YOUR ASSIGNMENT:
Repeat the data as given. Images do not go in the copy.

[DATA LISTING Boundary: Start]

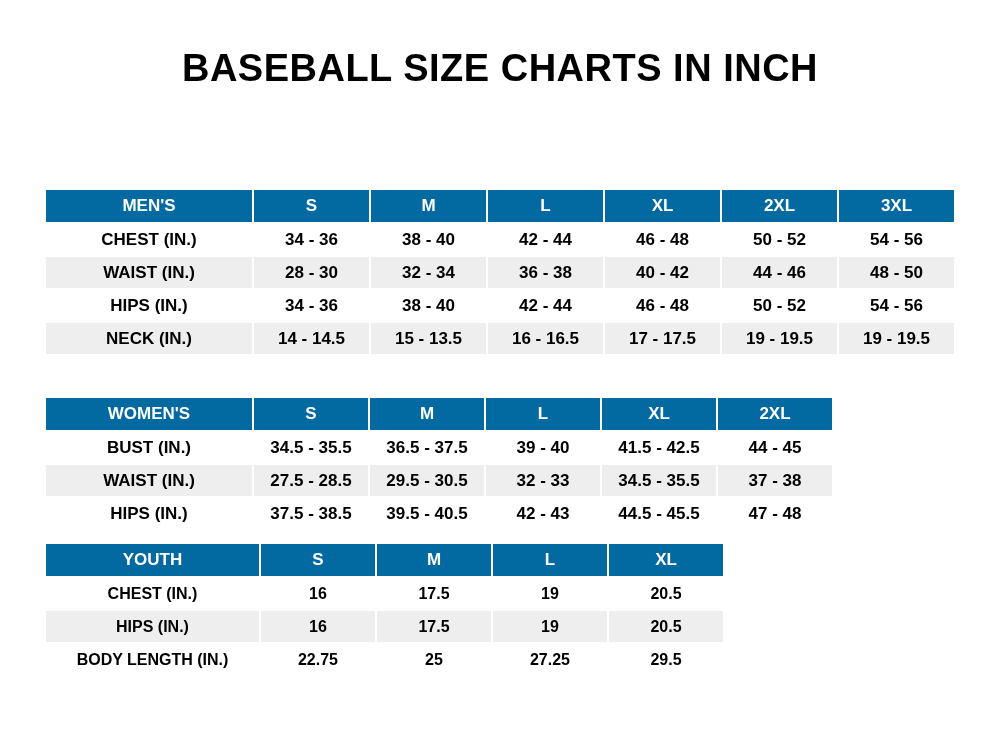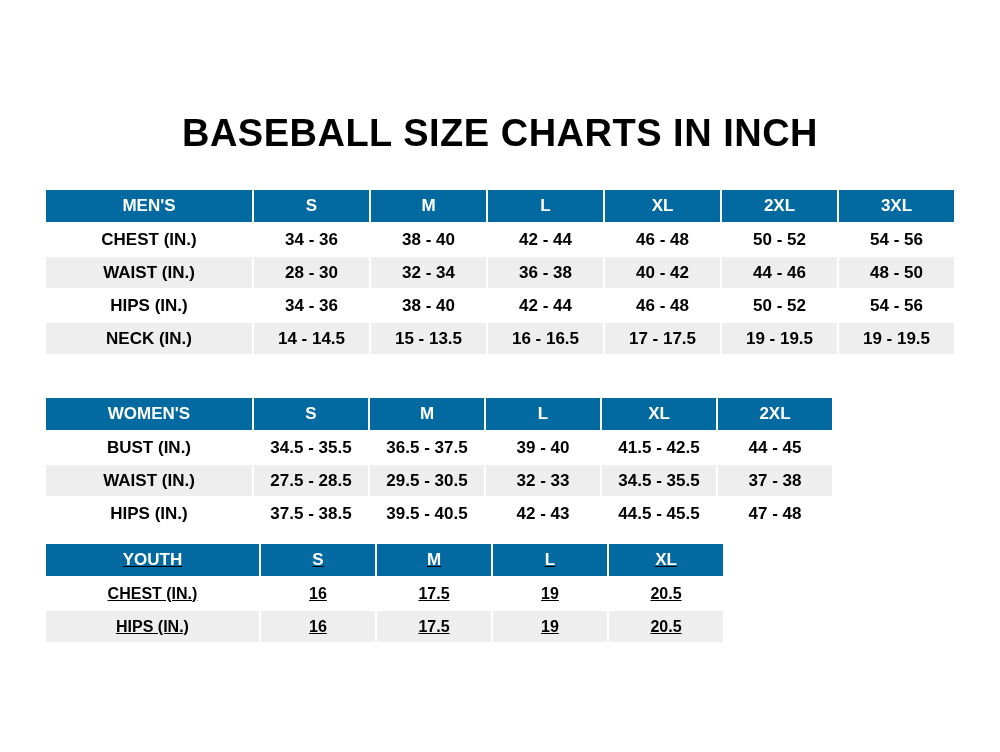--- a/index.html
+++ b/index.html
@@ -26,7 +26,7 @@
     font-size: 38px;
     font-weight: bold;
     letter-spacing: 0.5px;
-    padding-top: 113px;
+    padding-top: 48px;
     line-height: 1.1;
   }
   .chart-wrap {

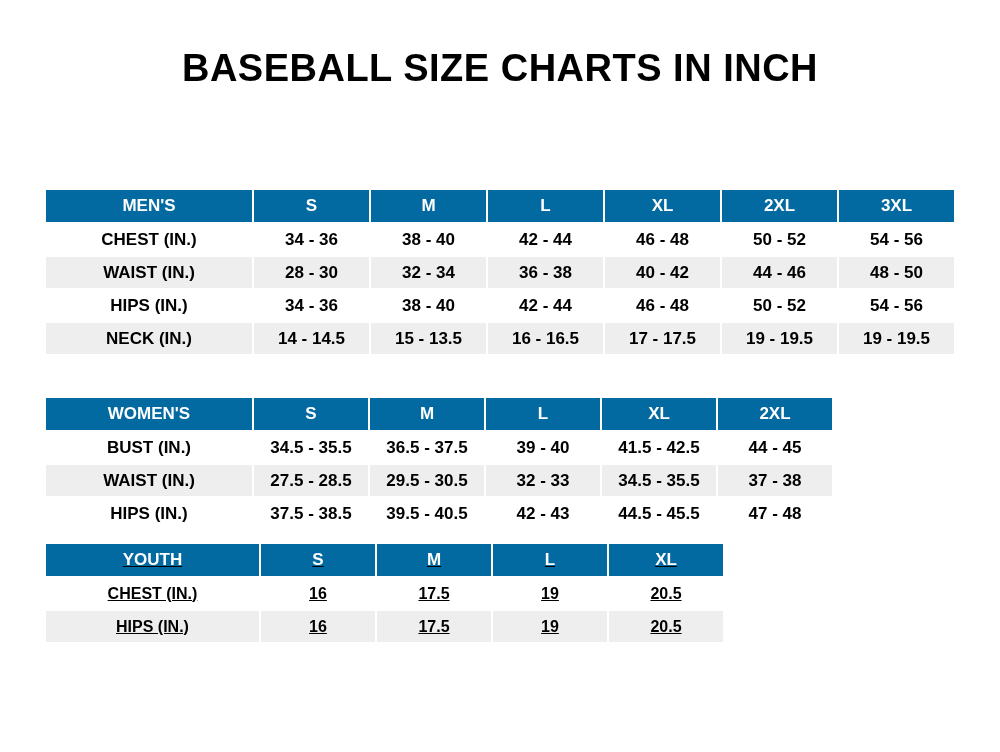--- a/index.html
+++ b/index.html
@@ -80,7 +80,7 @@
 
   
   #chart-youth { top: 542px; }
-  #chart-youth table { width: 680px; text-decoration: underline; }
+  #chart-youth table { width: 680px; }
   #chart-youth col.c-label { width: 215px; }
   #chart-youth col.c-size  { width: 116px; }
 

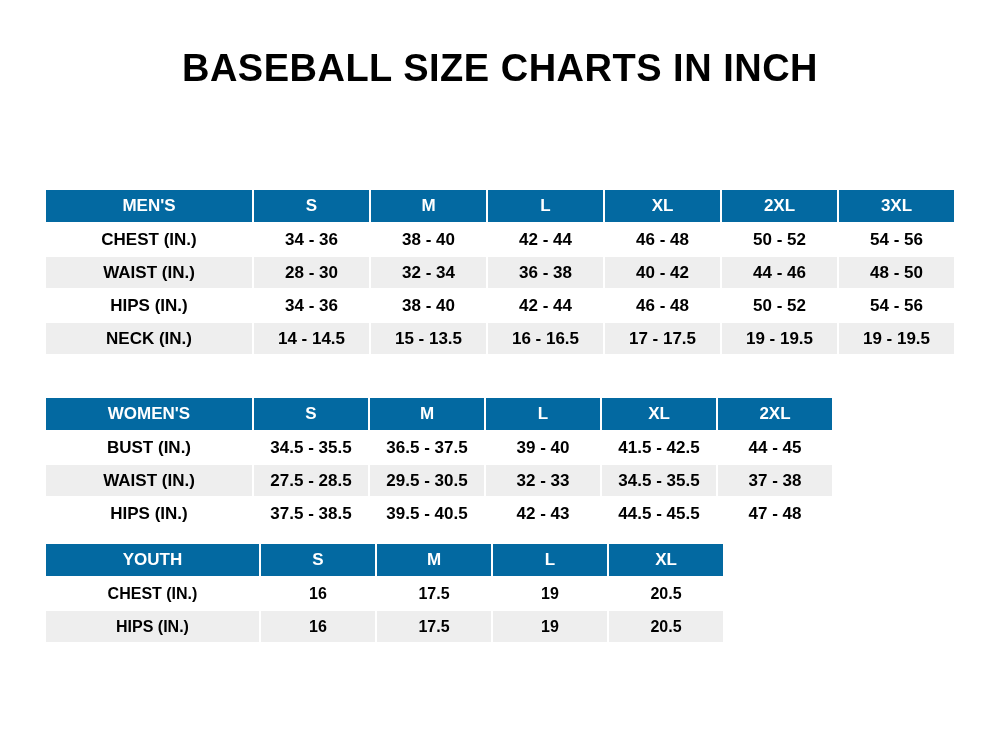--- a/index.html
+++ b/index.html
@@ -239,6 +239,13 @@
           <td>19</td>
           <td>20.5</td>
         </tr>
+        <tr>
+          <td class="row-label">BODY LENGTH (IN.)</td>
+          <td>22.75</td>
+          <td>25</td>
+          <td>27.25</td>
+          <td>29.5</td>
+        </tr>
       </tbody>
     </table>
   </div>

[DATA LISTING Boundary: End]

ANSWER BOX:
--- a/index.html
+++ b/index.html
@@ -26,7 +26,7 @@
     font-size: 38px;
     font-weight: bold;
     letter-spacing: 0.5px;
-    padding-top: 113px;
+    padding-top: 48px;
     line-height: 1.1;
   }
   .chart-wrap {

--- a/index.html
+++ b/index.html
@@ -80,7 +80,7 @@
 
   
   #chart-youth { top: 542px; }
-  #chart-youth table { width: 680px; text-decoration: underline; }
+  #chart-youth table { width: 680px; }
   #chart-youth col.c-label { width: 215px; }
   #chart-youth col.c-size  { width: 116px; }
 

--- a/index.html
+++ b/index.html
@@ -239,6 +239,13 @@
           <td>19</td>
           <td>20.5</td>
         </tr>
+        <tr>
+          <td class="row-label">BODY LENGTH (IN.)</td>
+          <td>22.75</td>
+          <td>25</td>
+          <td>27.25</td>
+          <td>29.5</td>
+        </tr>
       </tbody>
     </table>
   </div>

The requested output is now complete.